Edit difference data

>>>

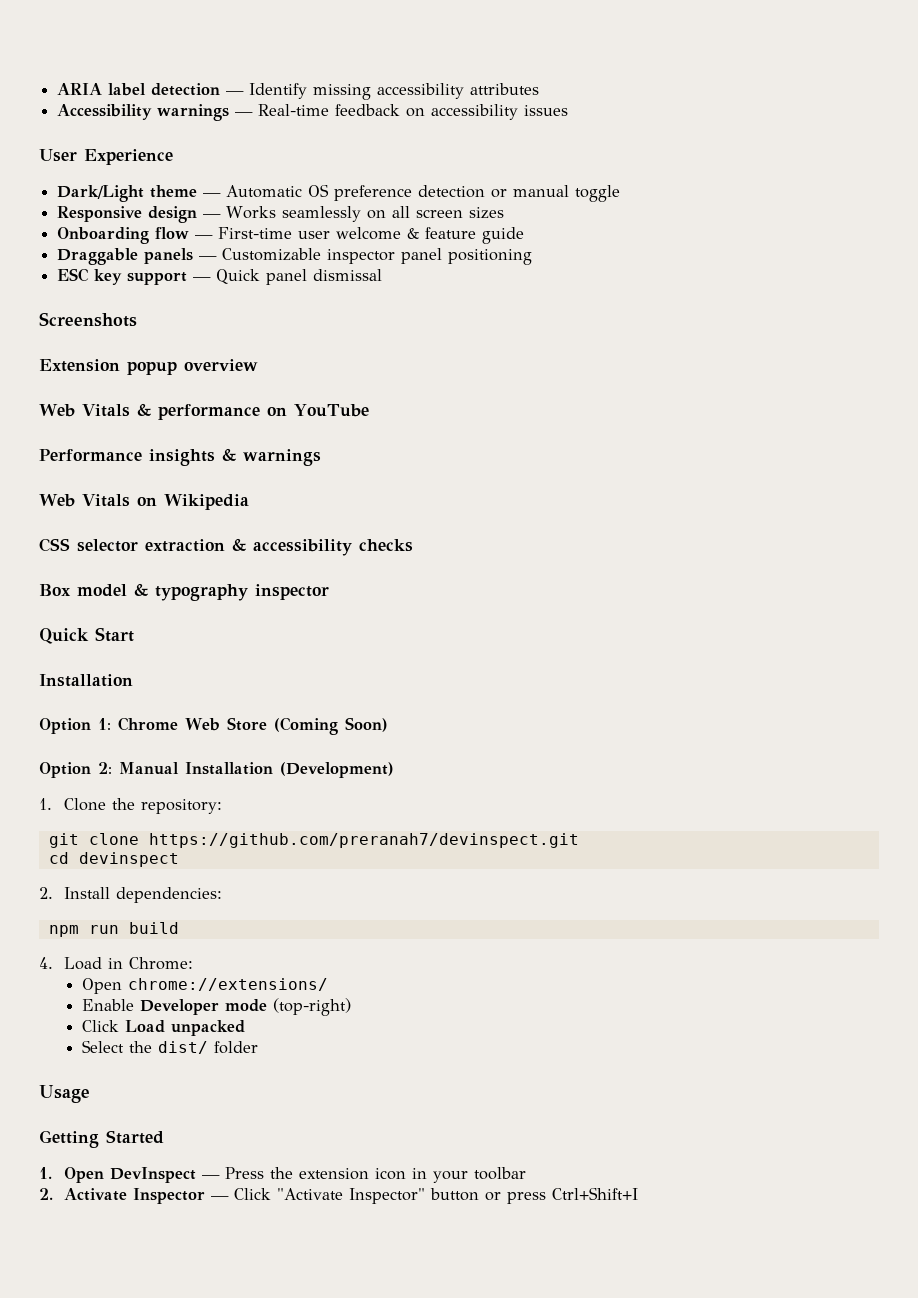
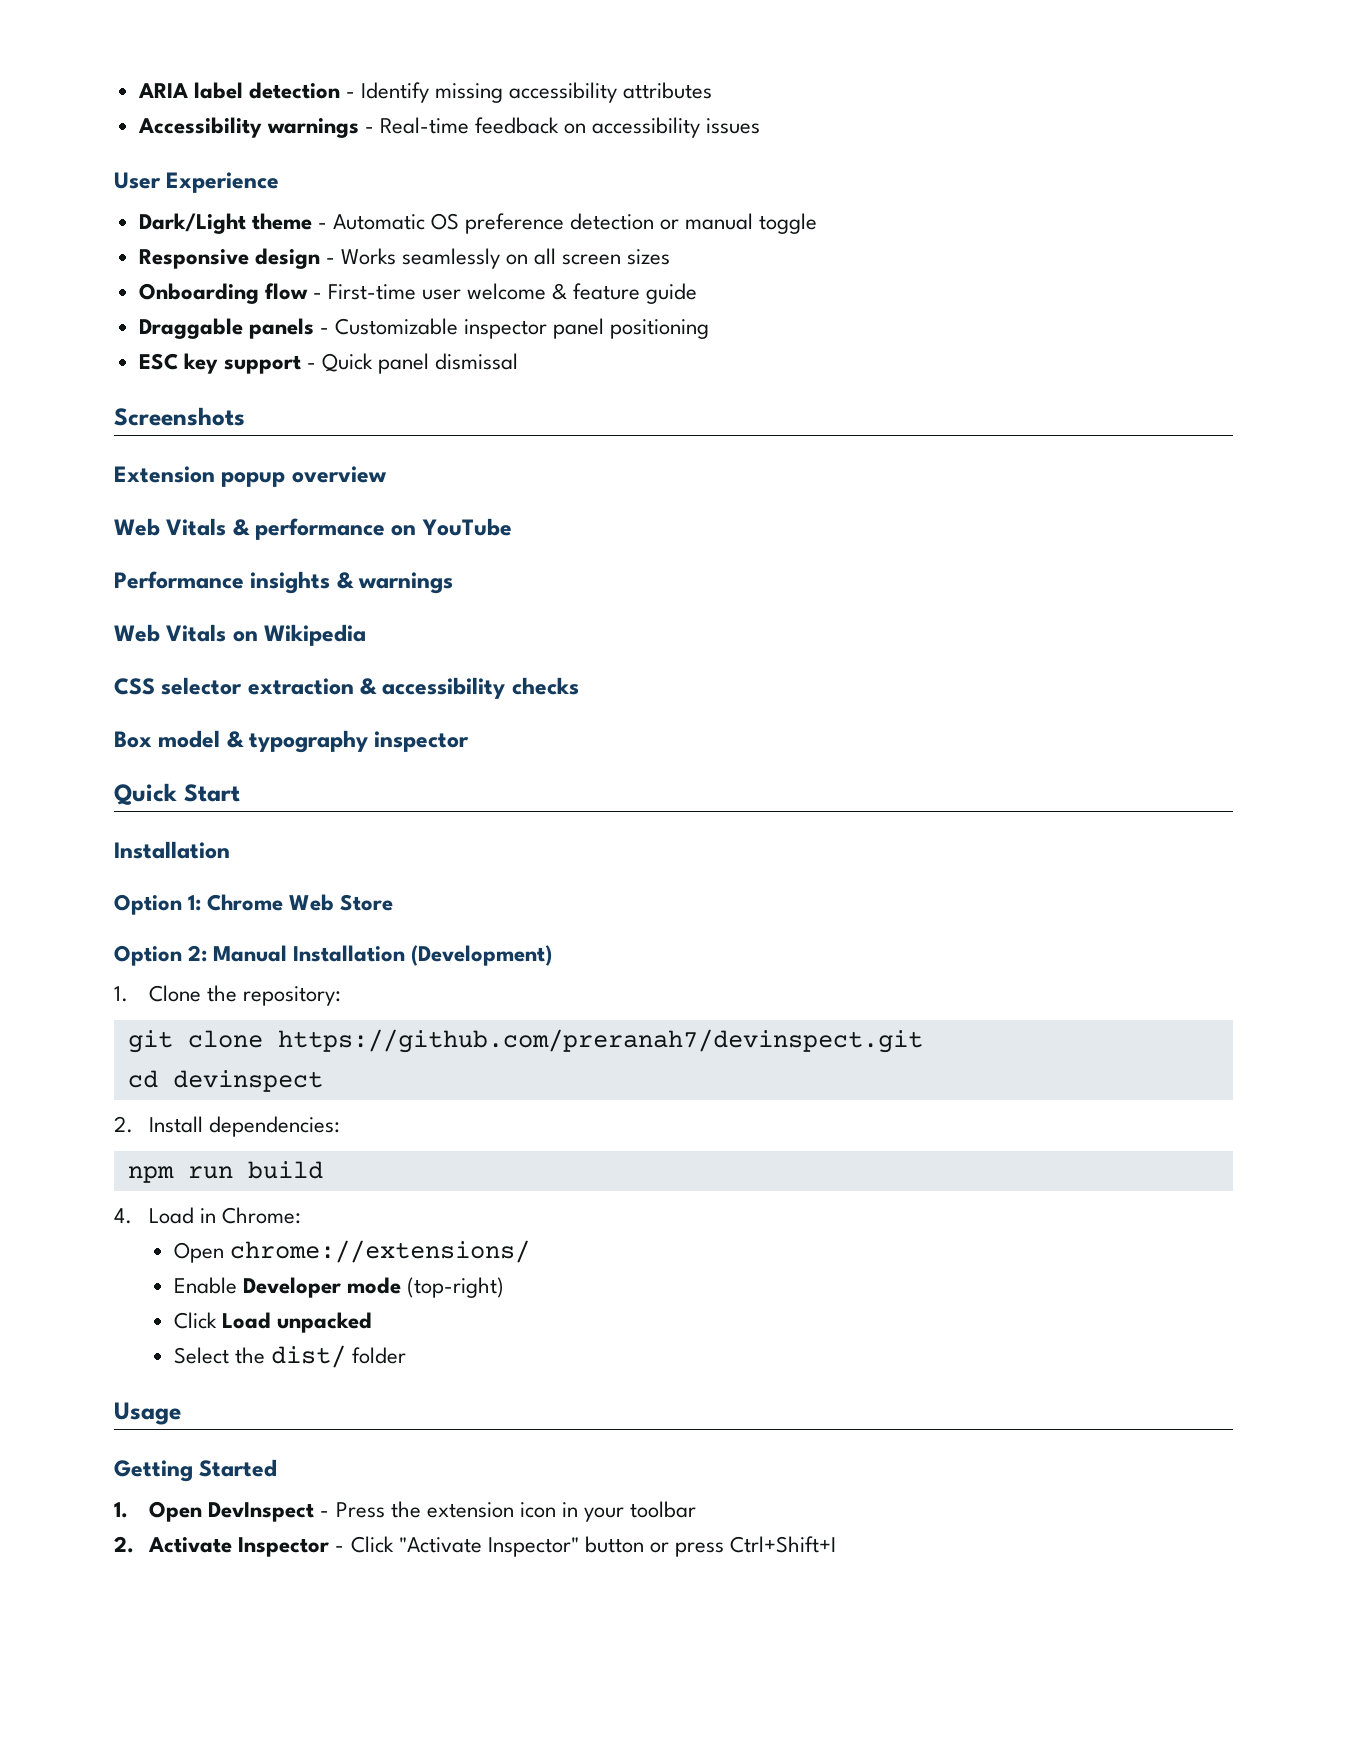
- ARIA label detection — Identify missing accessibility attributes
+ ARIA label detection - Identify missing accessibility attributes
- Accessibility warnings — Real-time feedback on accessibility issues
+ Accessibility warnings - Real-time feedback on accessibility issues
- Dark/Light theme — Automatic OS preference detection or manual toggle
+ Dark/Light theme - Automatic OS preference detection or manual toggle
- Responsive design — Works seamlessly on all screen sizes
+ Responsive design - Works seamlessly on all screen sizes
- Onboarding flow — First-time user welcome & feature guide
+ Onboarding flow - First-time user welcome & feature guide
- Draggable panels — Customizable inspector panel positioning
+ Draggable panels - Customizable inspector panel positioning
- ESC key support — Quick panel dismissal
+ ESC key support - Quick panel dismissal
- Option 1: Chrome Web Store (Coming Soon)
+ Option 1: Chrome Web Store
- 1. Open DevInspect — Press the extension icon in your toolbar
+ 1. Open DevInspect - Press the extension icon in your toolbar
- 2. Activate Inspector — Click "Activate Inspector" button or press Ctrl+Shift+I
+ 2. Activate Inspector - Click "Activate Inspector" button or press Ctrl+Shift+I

<<<

WHAT IS REQUIRED
The entries above should be given again exactly, minus any pictures.

RESPONSE
- ARIA label detection — Identify missing accessibility attributes
+ ARIA label detection - Identify missing accessibility attributes
- Accessibility warnings — Real-time feedback on accessibility issues
+ Accessibility warnings - Real-time feedback on accessibility issues
- Dark/Light theme — Automatic OS preference detection or manual toggle
+ Dark/Light theme - Automatic OS preference detection or manual toggle
- Responsive design — Works seamlessly on all screen sizes
+ Responsive design - Works seamlessly on all screen sizes
- Onboarding flow — First-time user welcome & feature guide
+ Onboarding flow - First-time user welcome & feature guide
- Draggable panels — Customizable inspector panel positioning
+ Draggable panels - Customizable inspector panel positioning
- ESC key support — Quick panel dismissal
+ ESC key support - Quick panel dismissal
- Option 1: Chrome Web Store (Coming Soon)
+ Option 1: Chrome Web Store
- 1. Open DevInspect — Press the extension icon in your toolbar
+ 1. Open DevInspect - Press the extension icon in your toolbar
- 2. Activate Inspector — Click "Activate Inspector" button or press Ctrl+Shift+I
+ 2. Activate Inspector - Click "Activate Inspector" button or press Ctrl+Shift+I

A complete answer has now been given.